PROVIDED INFORMATION Block Start
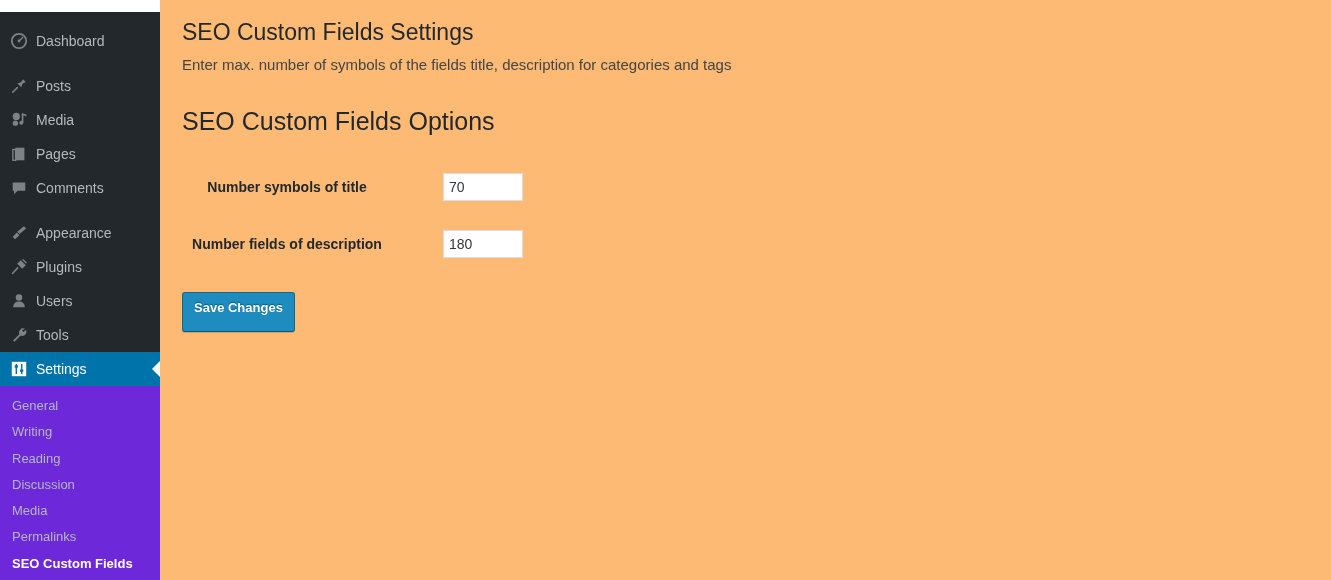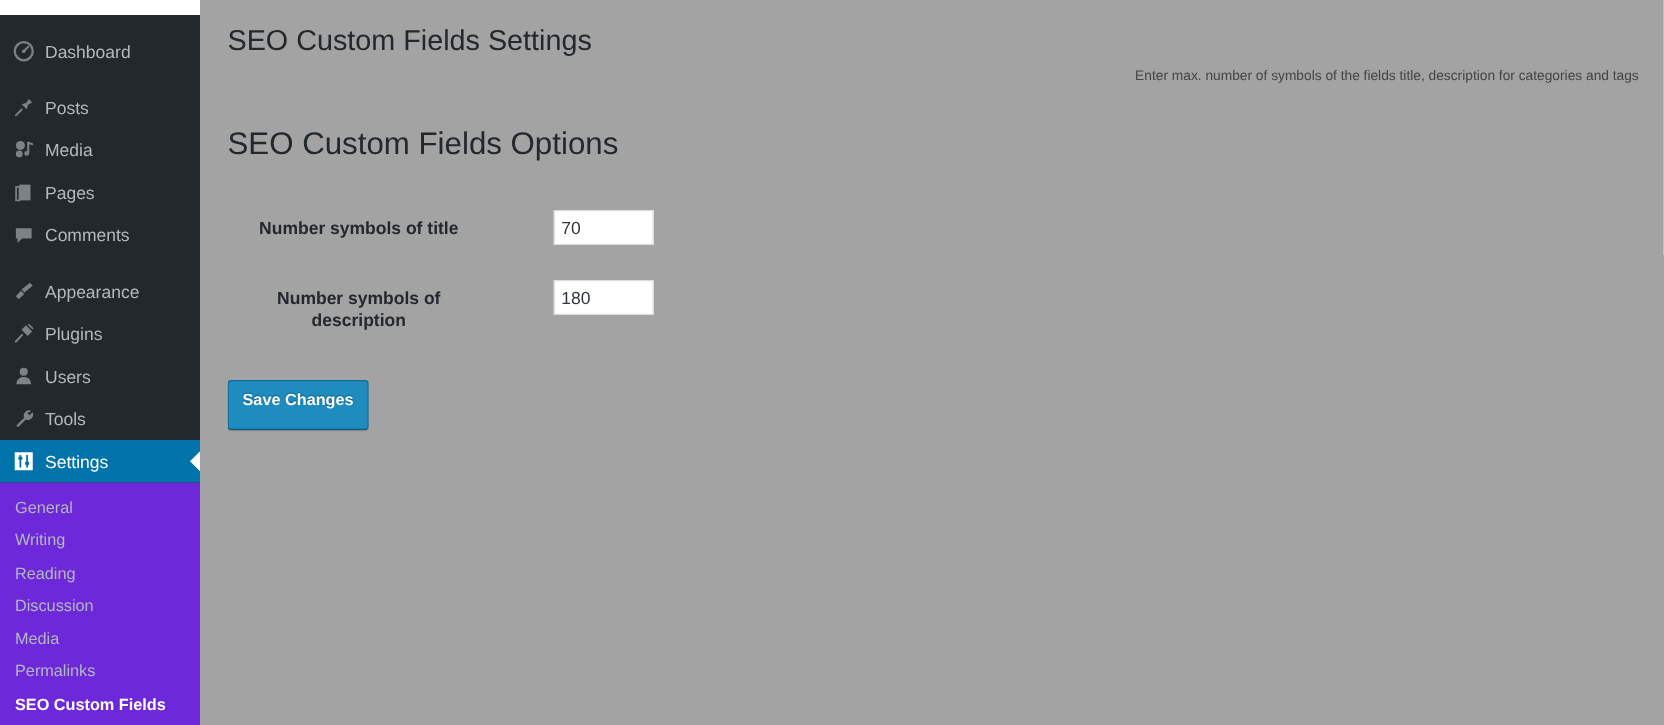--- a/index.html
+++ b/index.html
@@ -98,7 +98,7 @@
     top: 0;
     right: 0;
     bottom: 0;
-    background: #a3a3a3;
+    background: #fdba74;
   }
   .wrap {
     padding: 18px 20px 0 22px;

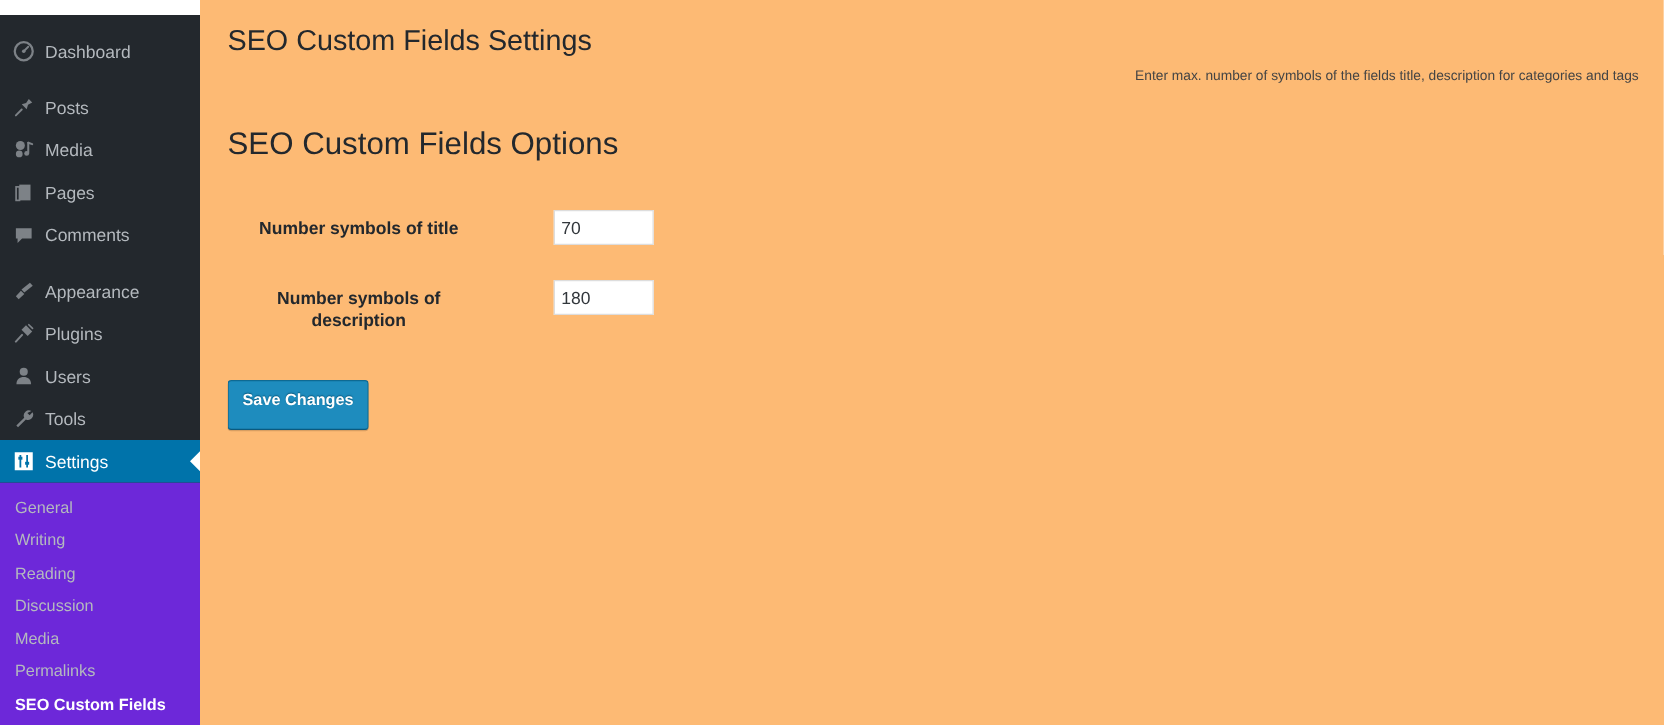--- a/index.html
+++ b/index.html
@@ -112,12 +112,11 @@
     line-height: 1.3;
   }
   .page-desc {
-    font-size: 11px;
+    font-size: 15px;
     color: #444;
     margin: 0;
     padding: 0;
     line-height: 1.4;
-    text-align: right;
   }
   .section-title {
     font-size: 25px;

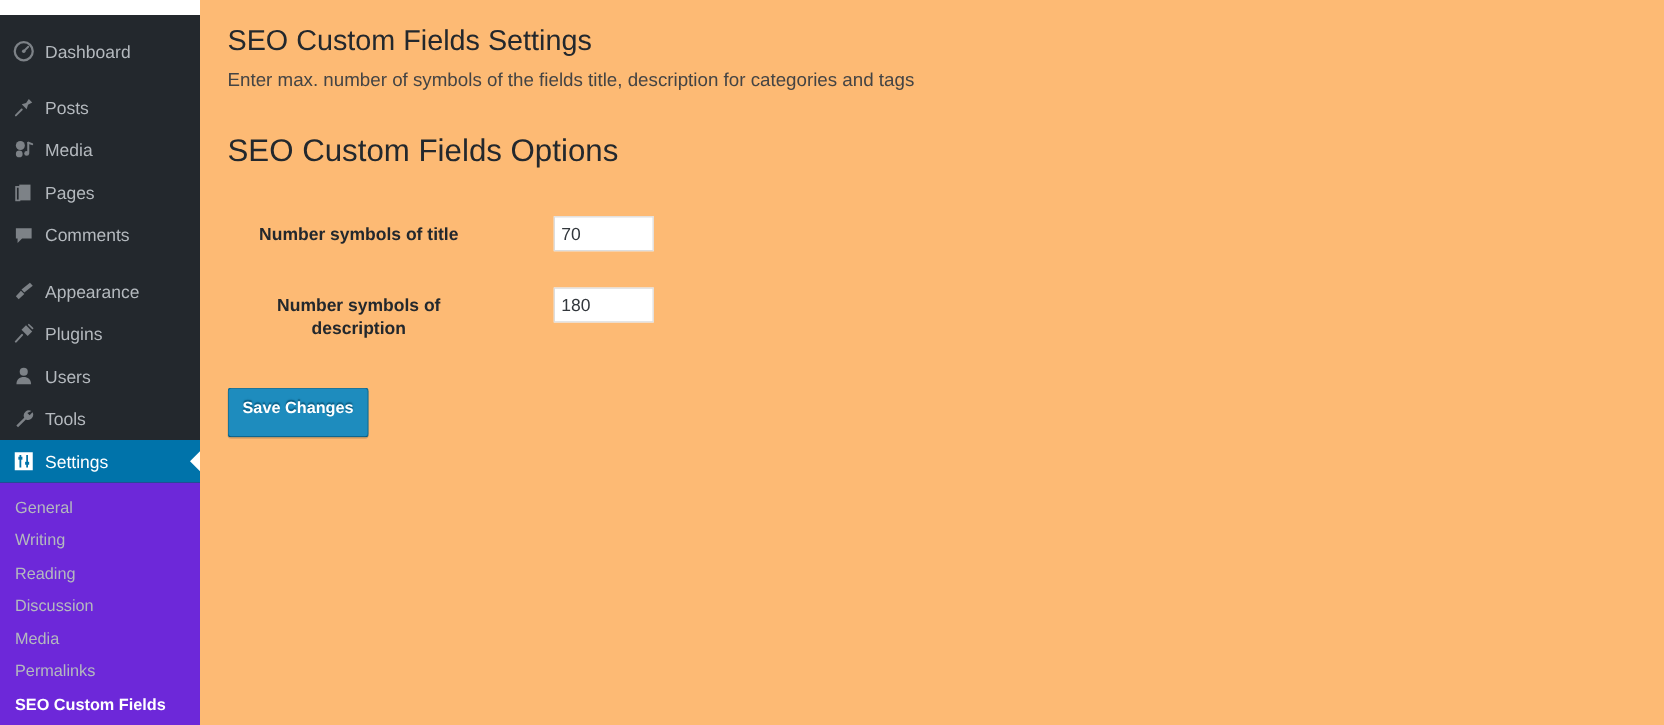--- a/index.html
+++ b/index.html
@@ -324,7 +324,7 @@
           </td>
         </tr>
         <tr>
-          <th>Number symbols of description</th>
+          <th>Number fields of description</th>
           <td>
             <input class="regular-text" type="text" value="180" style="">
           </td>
PROVIDED INFORMATION Block End
• WORK TO BE COMPLETED
All of the data above must be printed exactly, minus its pictures.

• FINISHED TASK
--- a/index.html
+++ b/index.html
@@ -98,7 +98,7 @@
     top: 0;
     right: 0;
     bottom: 0;
-    background: #a3a3a3;
+    background: #fdba74;
   }
   .wrap {
     padding: 18px 20px 0 22px;

--- a/index.html
+++ b/index.html
@@ -112,12 +112,11 @@
     line-height: 1.3;
   }
   .page-desc {
-    font-size: 11px;
+    font-size: 15px;
     color: #444;
     margin: 0;
     padding: 0;
     line-height: 1.4;
-    text-align: right;
   }
   .section-title {
     font-size: 25px;

--- a/index.html
+++ b/index.html
@@ -324,7 +324,7 @@
           </td>
         </tr>
         <tr>
-          <th>Number symbols of description</th>
+          <th>Number fields of description</th>
           <td>
             <input class="regular-text" type="text" value="180" style="">
           </td>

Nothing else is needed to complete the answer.